(WORK INSTRUCTIONS) Among the entries below, the lines from the one with "height: 31px ->" up to and including the one with "margin-top: 48px ->" are to be restated exactly, without pictures.
EXTRACTED MATERIAL section start
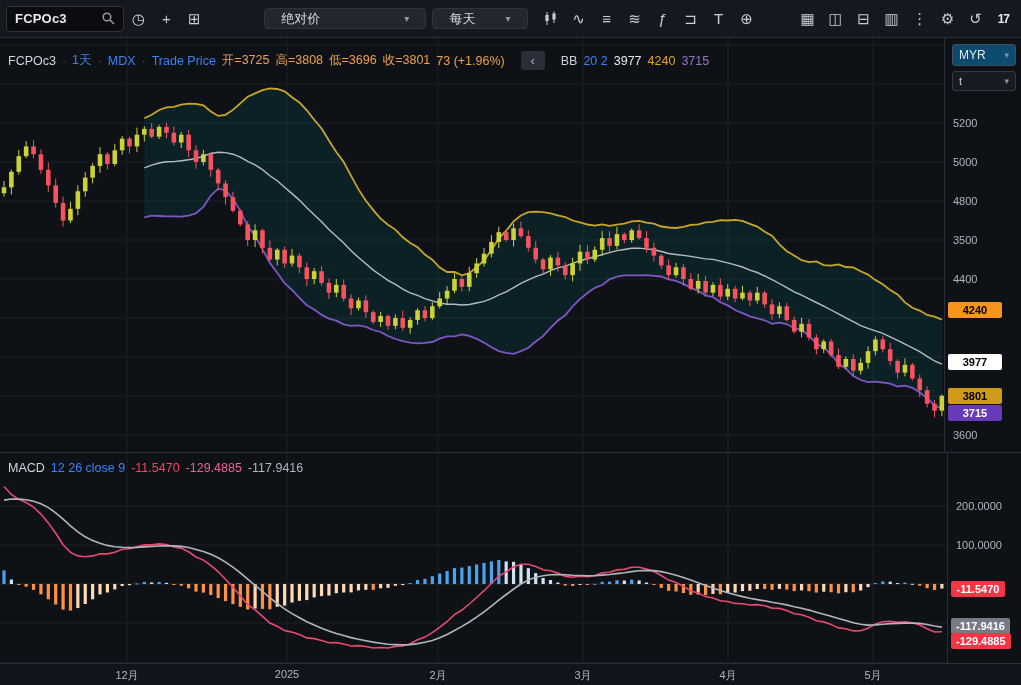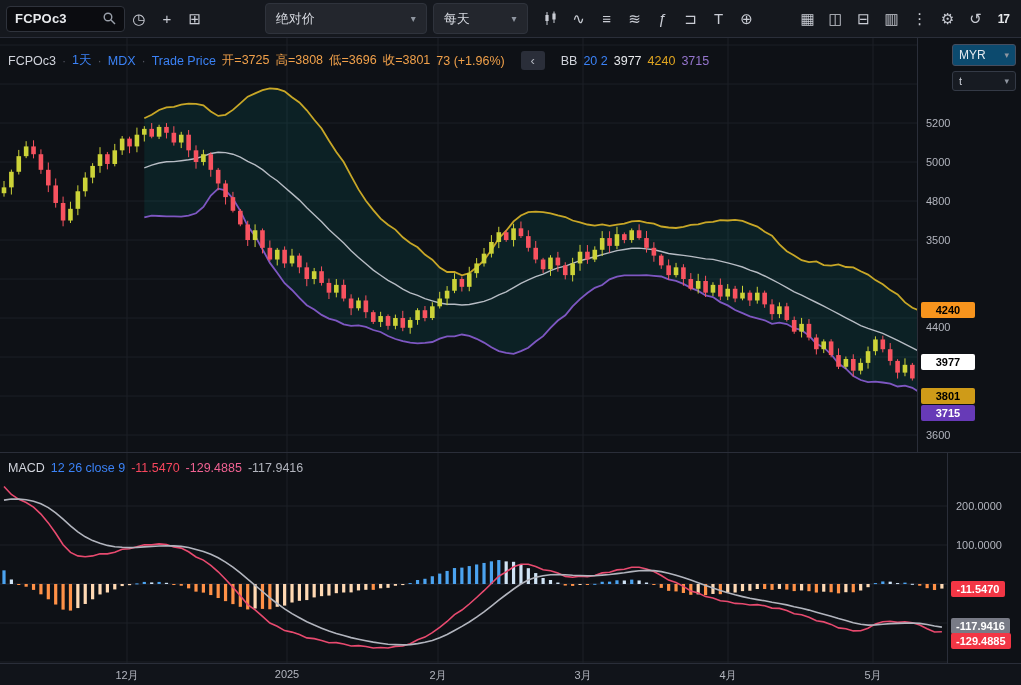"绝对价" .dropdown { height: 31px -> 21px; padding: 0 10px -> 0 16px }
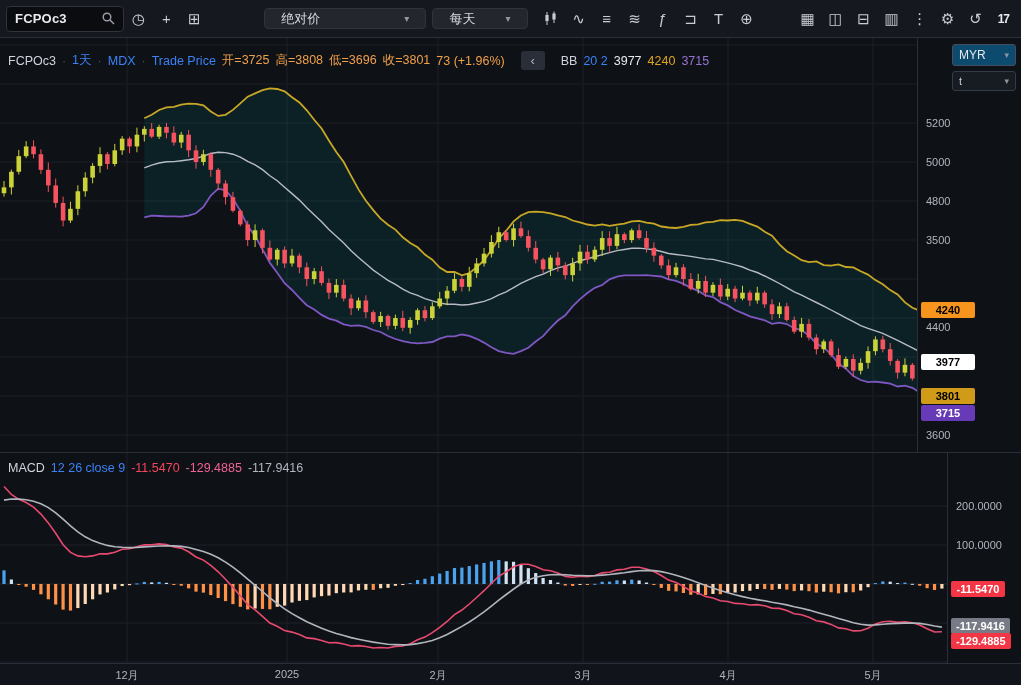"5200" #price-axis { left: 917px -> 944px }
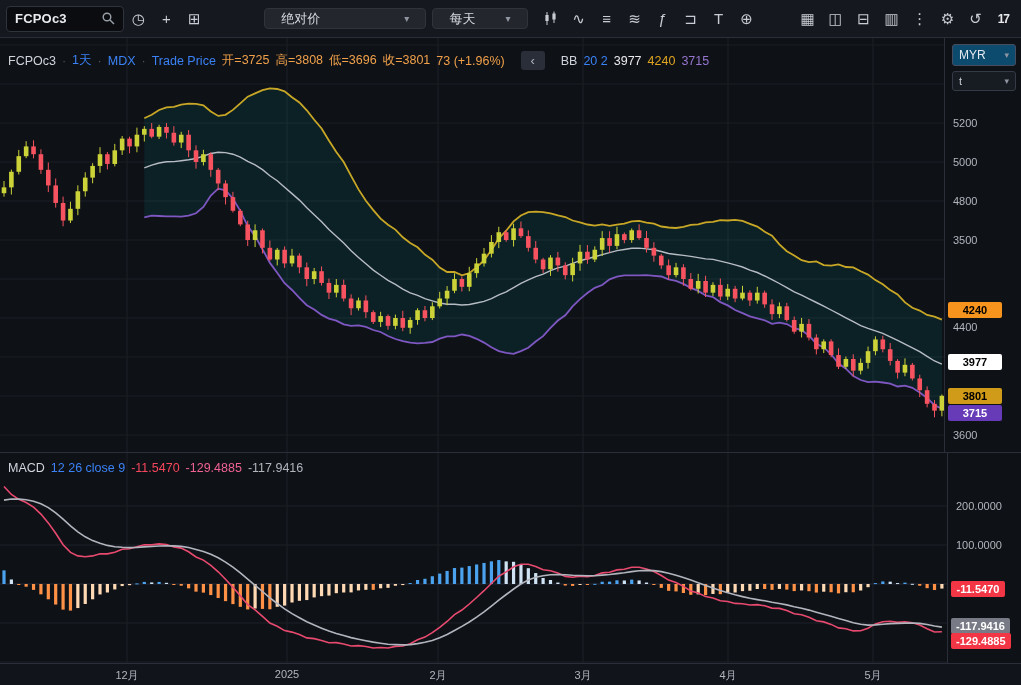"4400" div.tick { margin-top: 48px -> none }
EXTRACTED MATERIAL section end
EXTRACTED MATERIAL section start
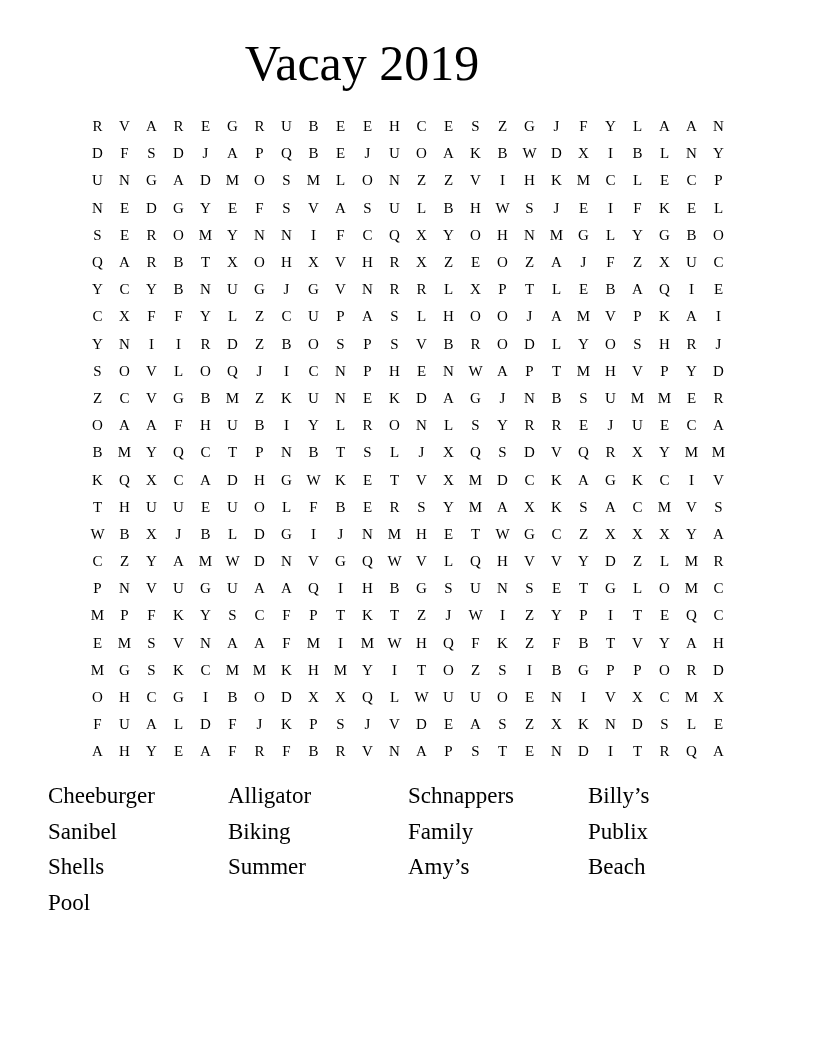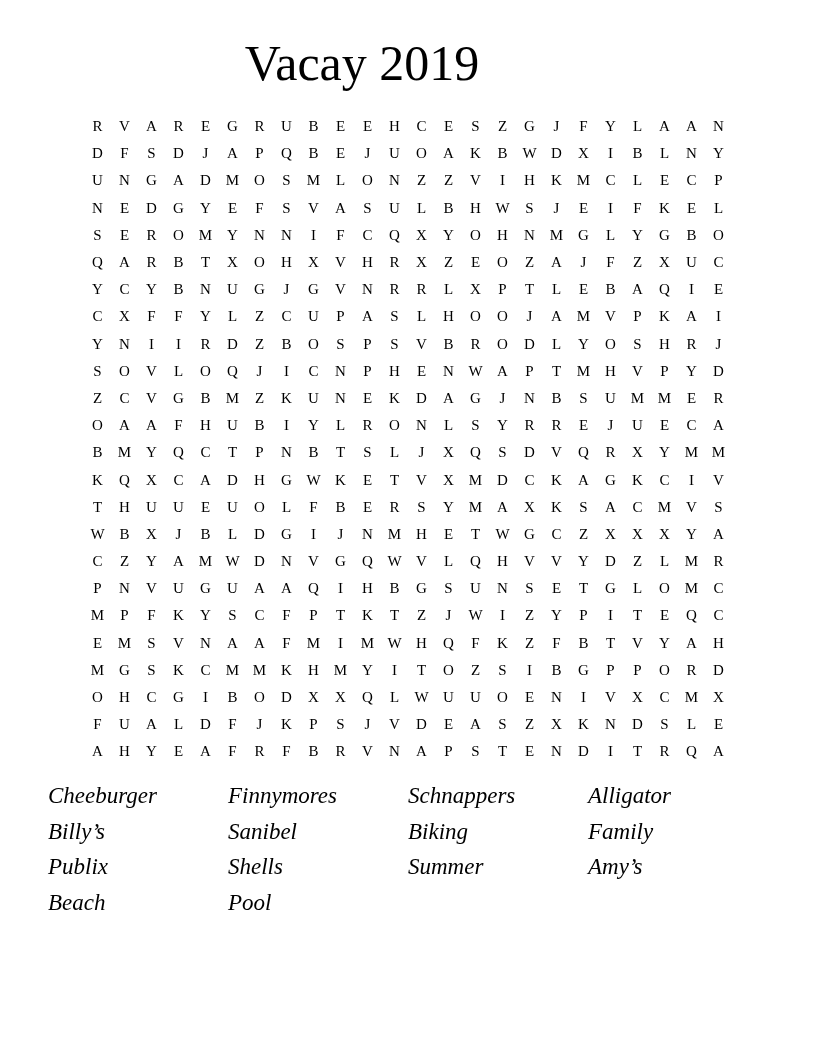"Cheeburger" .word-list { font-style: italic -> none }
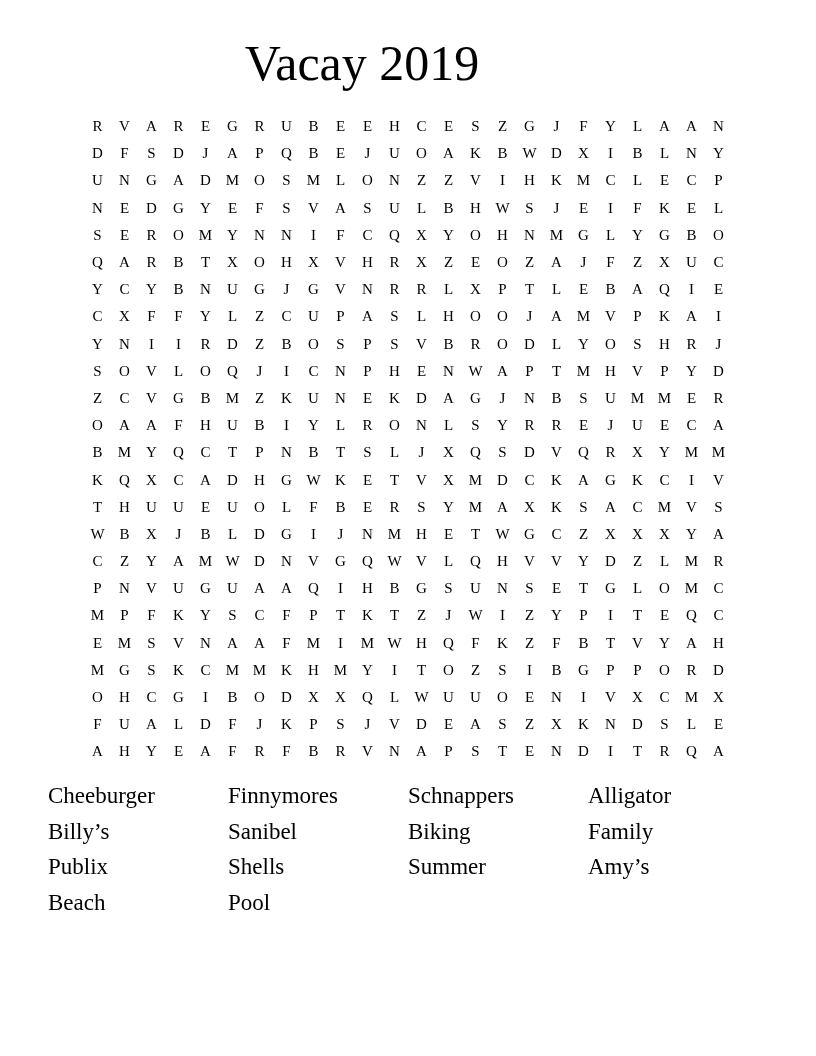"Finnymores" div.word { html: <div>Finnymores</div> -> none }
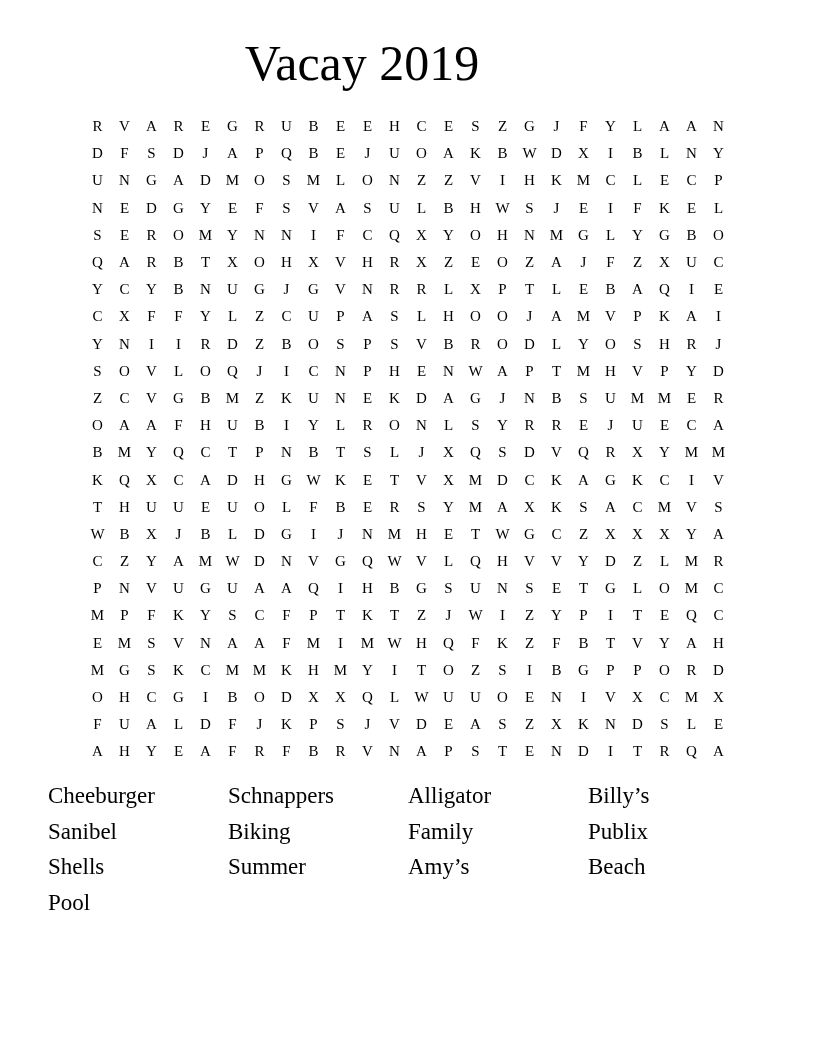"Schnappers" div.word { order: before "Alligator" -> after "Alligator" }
EXTRACTED MATERIAL section end
(ANSWER)
"绝对价" .dropdown { height: 31px -> 21px; padding: 0 10px -> 0 16px }
"5200" #price-axis { left: 917px -> 944px }
"4400" div.tick { margin-top: 48px -> none }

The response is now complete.